Of course the family across the street and the woman who has just passed the corner do not imagine that they move in a world of the blind. They know their external movements are not somehow mysteriously invisible; nor do they take offense at others for looking at them. They realize, at least dimly, that their external movement serves the double purpose of mirroring their inner life and of putting them in social contact with others. These aspects of external movement are taken for granted. But it follows from this that these externals, too, must have their share in the beauty of moderation that reason's rule gives to the things of a man. From the social angle, this beauty of moderation is effected by affability or friendliness; from the personal angle, by veracity or sincerity, always with an eye to the particular person and the particular circumstances. The effusively silly greeting of a none too bright high school girl would be a little astonishing coming from a bishop; yet we do not expect the bishop to wear his pontifical robes in swimming. We demand that a man be reasonable in his external actions; but he need not carry dignity to the point of absurdity.
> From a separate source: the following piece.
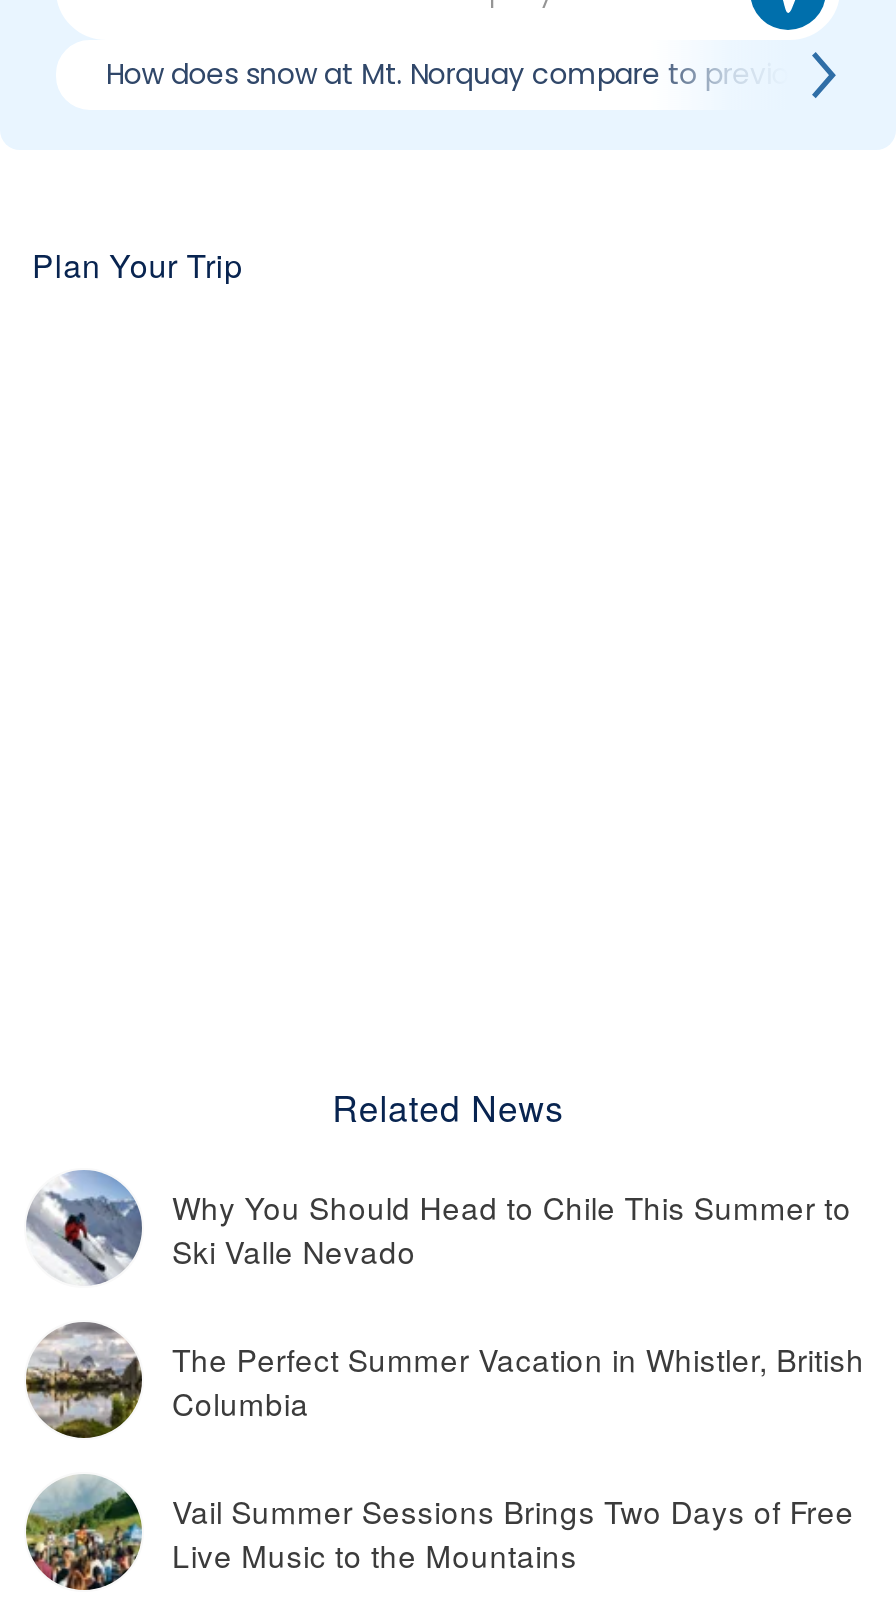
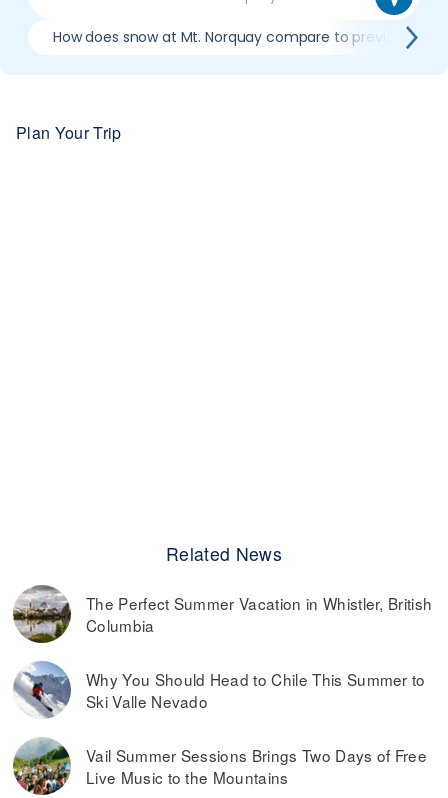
moved down: [image] | Why You Should Head to Chile This Summer to | Ski Valle Nevado

moved up: [image] | The Perfect Summer Vacation in Whistler, British | Columbia
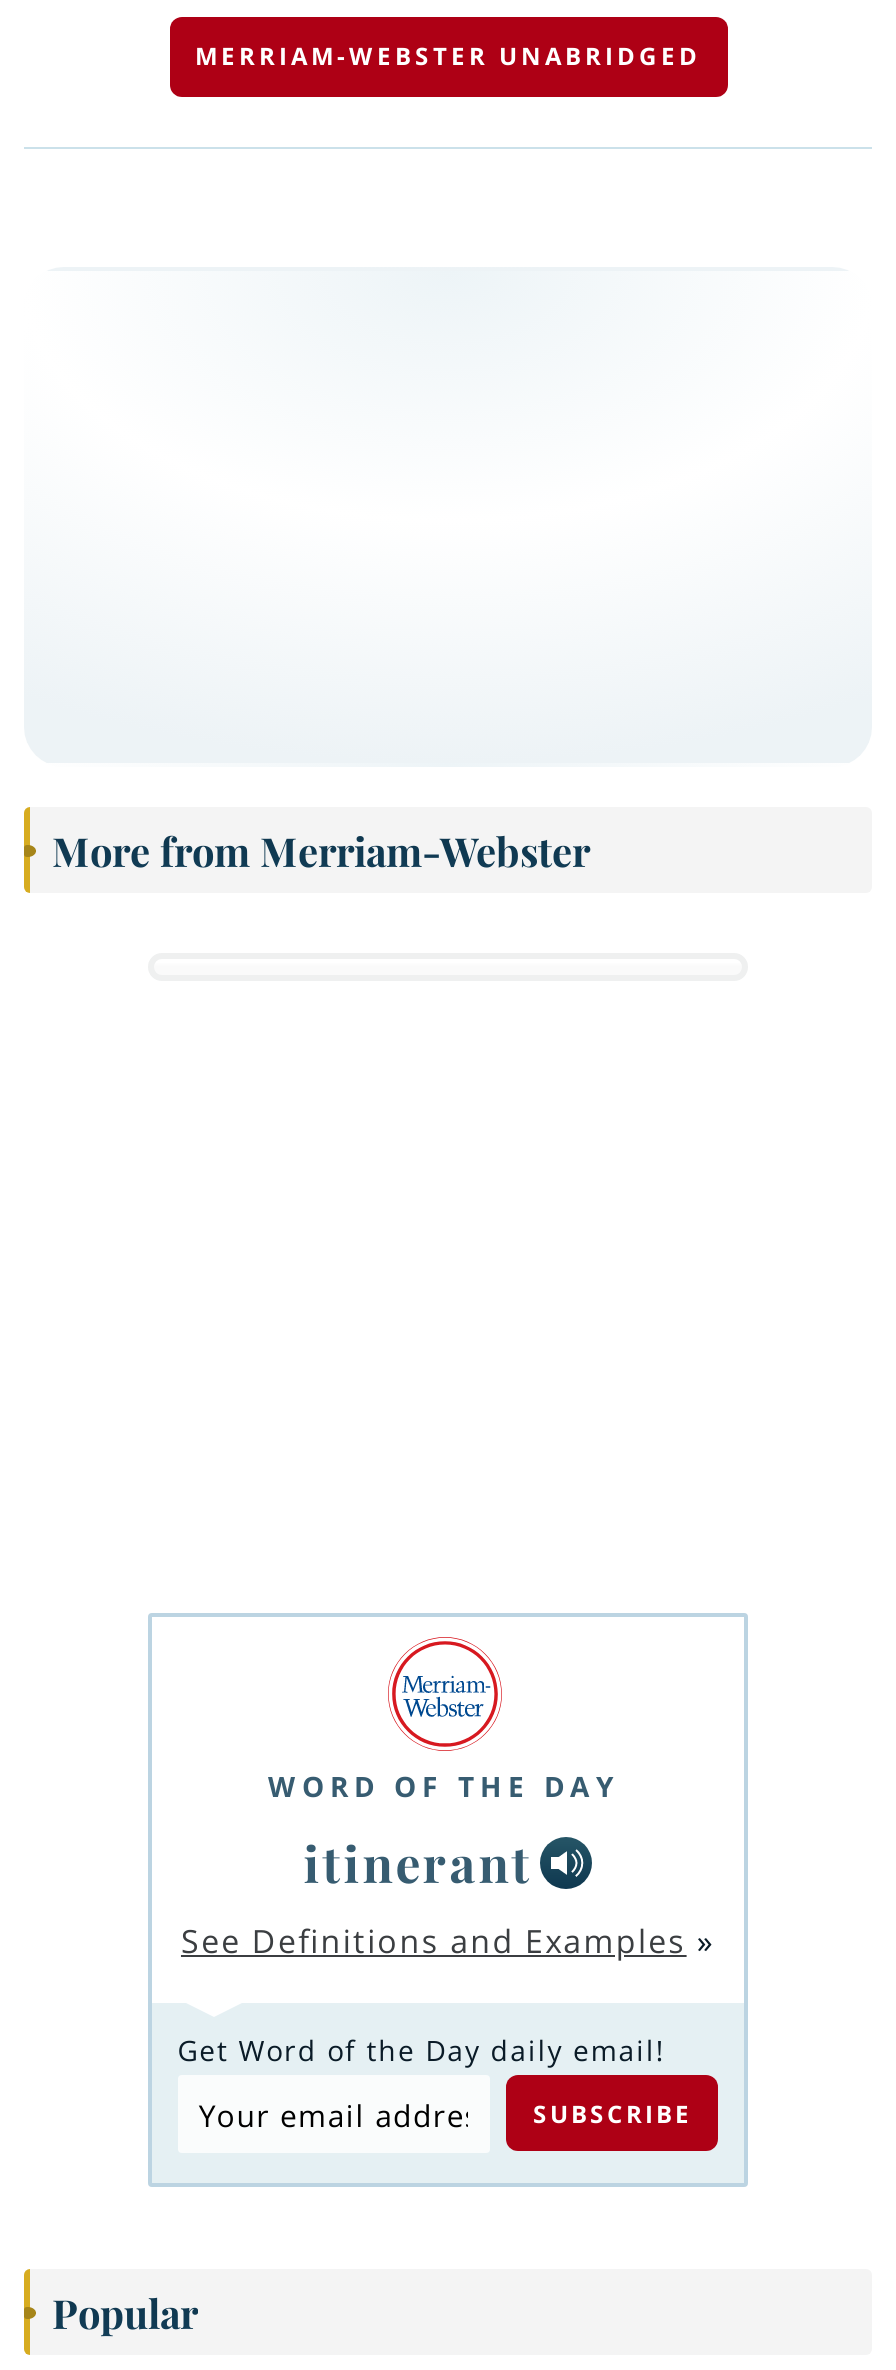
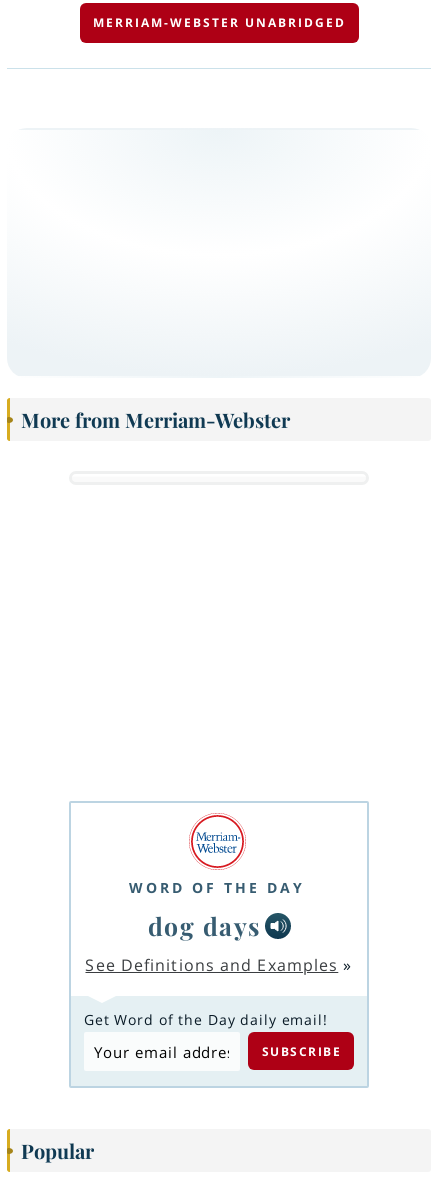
- itinerant
+ dog days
However, we do make a constant mistake in this matter on the basis of veracity or sincerity. We feel rather proud of ourselves for following the deceptive maxim "be yourself", more classically stated as "to yourself be true." But the maxim is a little too easy; it tucks the excuse of temperament into our vest pocket to be readily presented as sufficient explanation of almost any eccentricity. It is good to be true to one's self; but that should not mean that there is nothing to be done about the peculiar individual one happens to be at this particular stage in life. We are not always as God made us; "sometimes we are a great deal worse." Thomas insists that there should be an element of the studied in our voice, our laugh, our walk, our conversation. The nuns presiding over a girls' school, insisting that there is a correct way to sit, to walk, a cultured modulation of voice, and so on, are not necessarily snobbishly rigid formalists. Rather they maintain that even in these things we have a right to expect the beauty of moderation that is our privilege as reasonable beings. It does not follow that a man's actions should have that theatrical deliberation that shrieks for a spotlight; but it does follow that into those actions should go an earnest weeding out of defects, a campaign of elimination which makes for personal graciousness and which is nothing more than an insistence on the beauty of reason's order breaking through all of a man's life, even through the externals of that life.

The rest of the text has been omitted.